The canonical principal name for an alias MUST NOT be in the form of a ticket-granting service name, as (in a case of server name canonicalization) that would be construed as a case of cross-realm referral, described below.
别名的规范主体名称不得采用票证授予服务名称的形式,因为(在服务器名称规范化的情况下)将被解释为跨领域引用的情况,如下所述。
The simplest form of ticket referral is for a user requesting a ticket using an AS-REQ. In this case, the client machine will send the AS-REQ to a convenient realm trusted to map principals, for example, the realm of the client machine. In the case of the name alice@EXAMPLE.COM, the client MAY optimistically choose to send the request to EXAMPLE.COM. The realm in the AS-REQ is always the name of the realm that the request is for, as specified in [RFC4120].
票证引用的最简单形式是用户使用AS-REQ请求票证。在这种情况下,客户机将AS-REQ发送到一个方便的领域,该领域受信任以映射主体,例如,客户机的领域。就名字而言alice@EXAMPLE.COM,客户端可以乐观地选择将请求发送到EXAMPLE.COM。AS-REQ中的域始终是请求所针对的域的名称,如[RFC4120]中所述。

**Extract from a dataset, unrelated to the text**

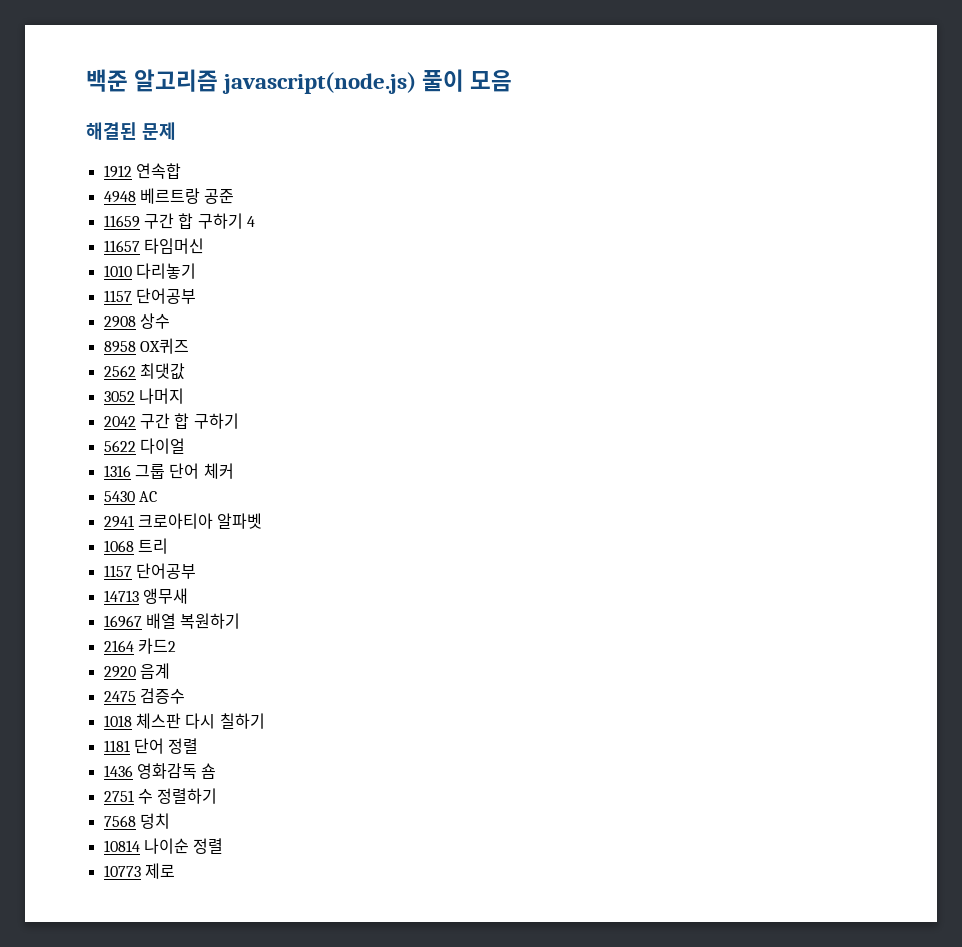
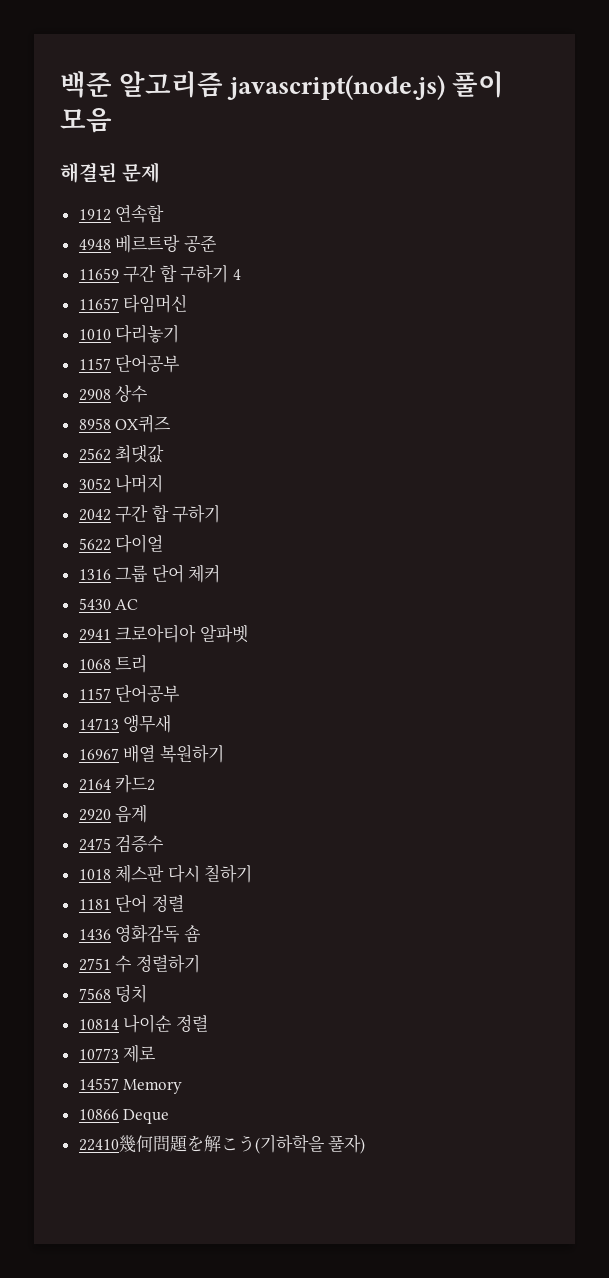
(175, 871) none -> [78,1078,183,1094] [78,1109,170,1124] [78,1134,366,1154] // 14557 Memory // 10866 Deque // 22410幾何問題を解こう(기하학을 풀자)

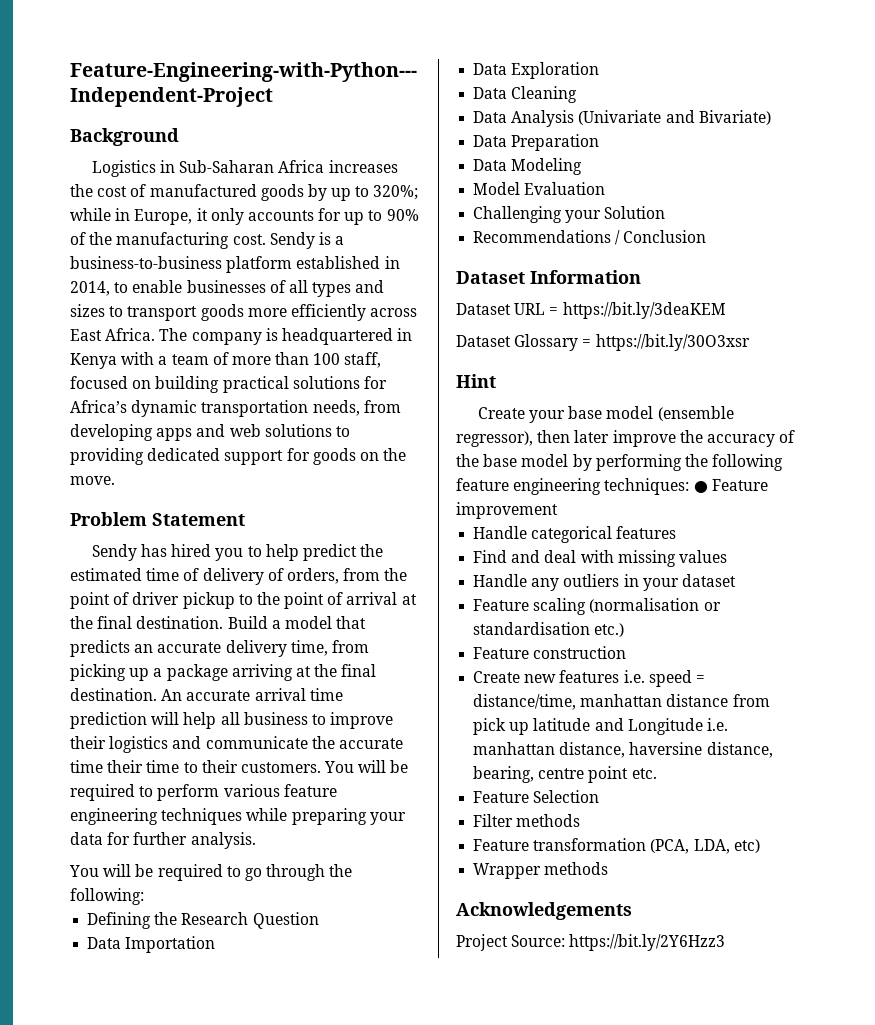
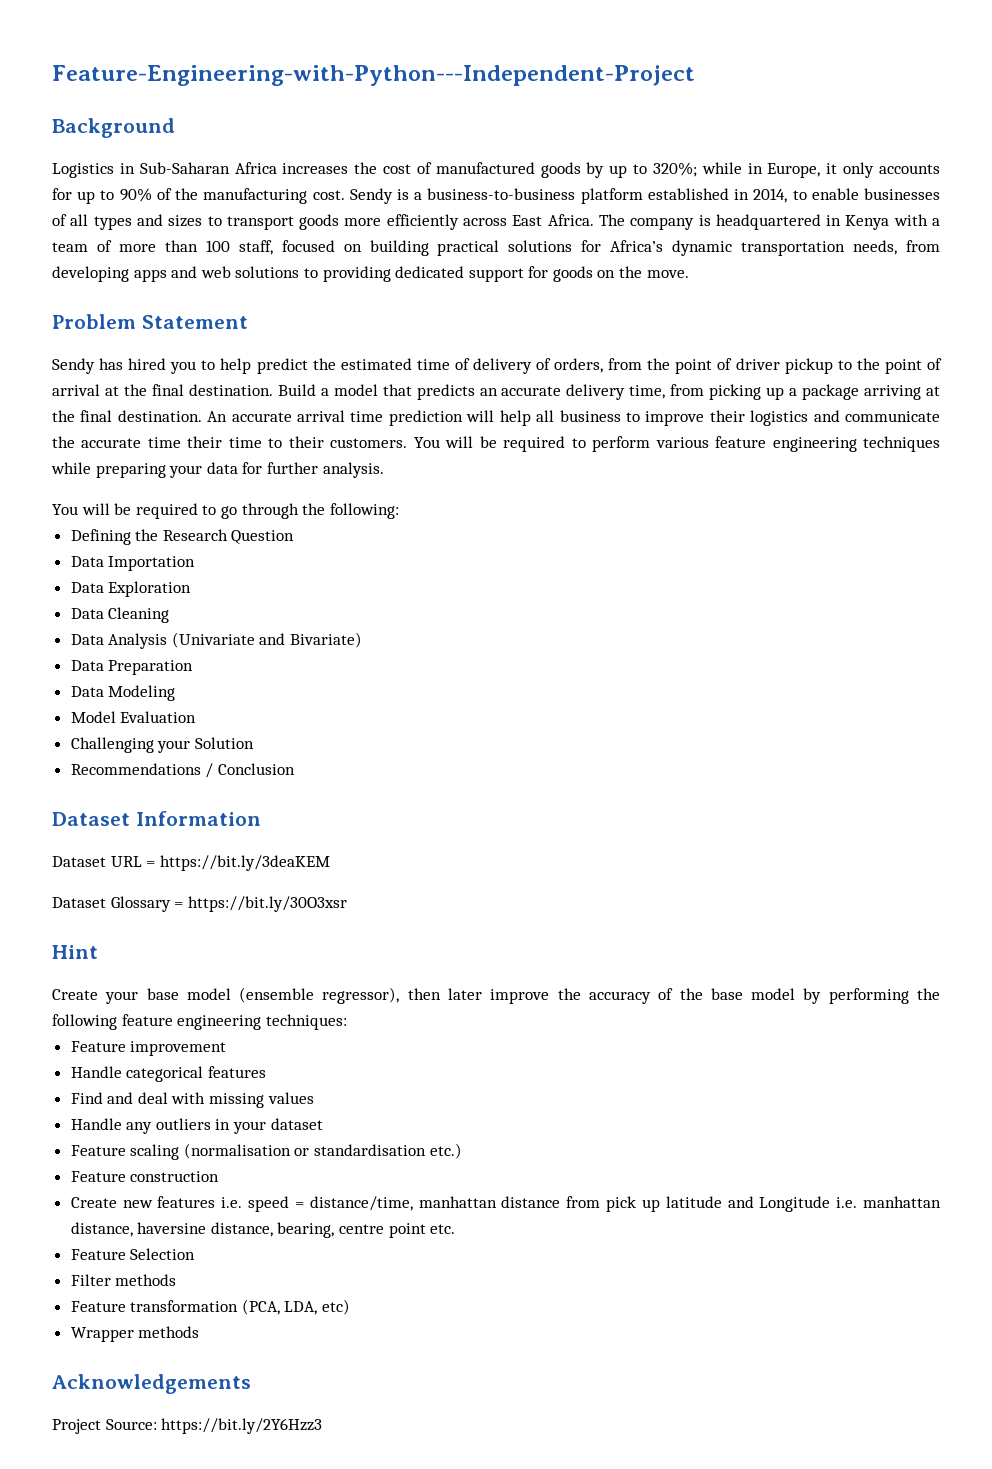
[693,481,708,493] ● -> (347, 1022) //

The KDC will try to lookup the name in its local account database. If the account is present in the realm of the request, it SHOULD return a KDC reply with the appropriate ticket.
KDC将尝试在其本地帐户数据库中查找该名称。如果该帐户存在于请求的域中,它应该返回一个带有相应票证的KDC回复。
If the account is not present in the realm specified in the request and the "canonicalize" KDC option is set, the KDC may look up the client principal name using some kind of name service or directory service. If this lookup is unsuccessful, it MUST return the error KDC_ERR_C_PRINCIPAL_UNKNOWN [RFC4120]. If the lookup is successful, it MUST return an error KDC_ERR_WRONG_REALM [RFC4120]; in the error message, the crealm field will contain either the true realm of the client or another realm that MAY have better information about the client's true realm. The client MUST NOT use the cname returned in this error message.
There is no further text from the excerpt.